I'm glad to hear it is quite sturdy.  Well, I don't really know how I manage to do that. It just happens in the blink of an eye when I made my cross and perform x2 as fast as I can (I make the cross on top). It happens only once in 250 solves or so though and when it happens, I almost always manage to catch it before it jumps off, but very rarely it goes wrong and then the cube smacks on the ground. :fp



IanTheCuber said:


> I think you should have gotten a stickered ZhanChi...stickerless cubes aren't allowed in competition.


 
I do know about that but I already have a good GuHong for competition use. The reason why I ordered this stickerless ZhanChi is because I solve the cube way too much (sometimes up to 400 times a day) and that makes my stickers chip in no time. I applied new stickers two weeks ago and they're already starting to chip again. Now I'll be able to solve my stickerless ZhanChi and save my GuHong for competition use.


----------



## kpcube (Nov 12, 2011)

Eleredo said:


> I'm glad to hear it is quite sturdy.  Well, I don't really know how I manage to do that.
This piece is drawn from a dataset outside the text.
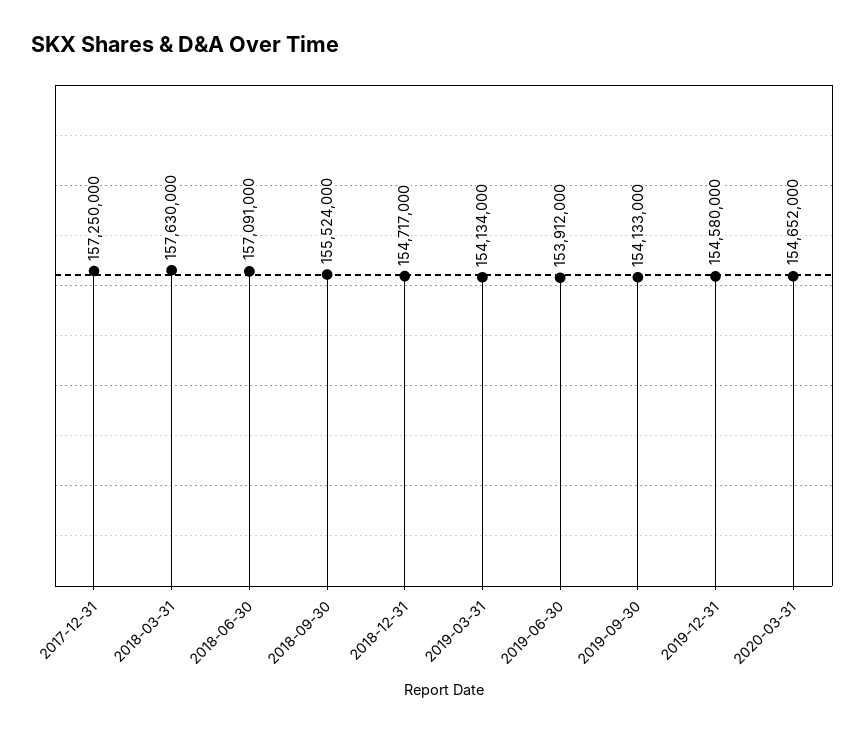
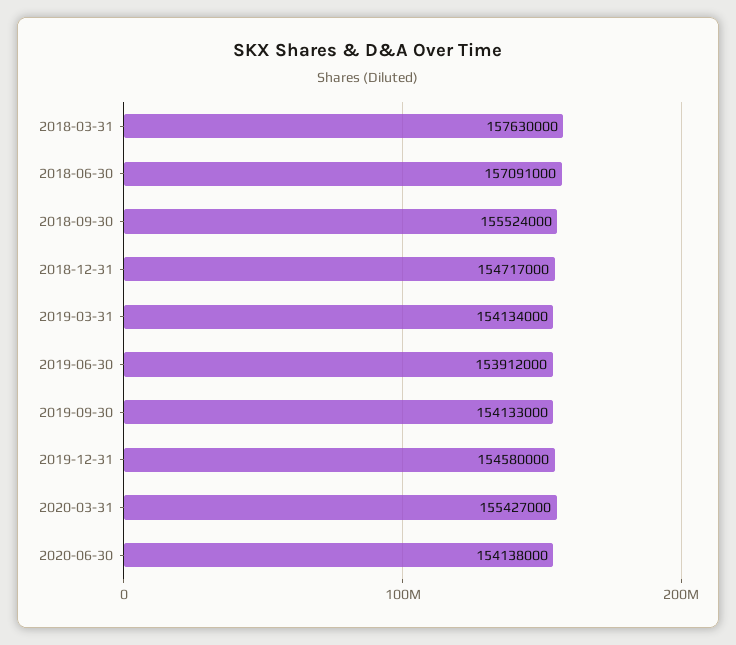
2017-12-31: 157250000 -> none
2020-03-31: 154652000 -> 155427000
2020-06-30: none -> 154138000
It just happens in the blink of an eye when I made my cross and perform x2 as fast as I can (I make the cross on top). It happens only once in 250 solves or so though and when it happens, I almost always manage to catch it before it jumps off, but very rarely it goes wrong and then the cube smacks on the ground. :fp


 
Ahhhahhh reason to learn cross on bottom? I think so. Also it will really help to look into F2L. I drilled first pair recognition for 2 week and dropped 4 seconds of my avg..... yeah it was sort of a big problem with my solves.


----------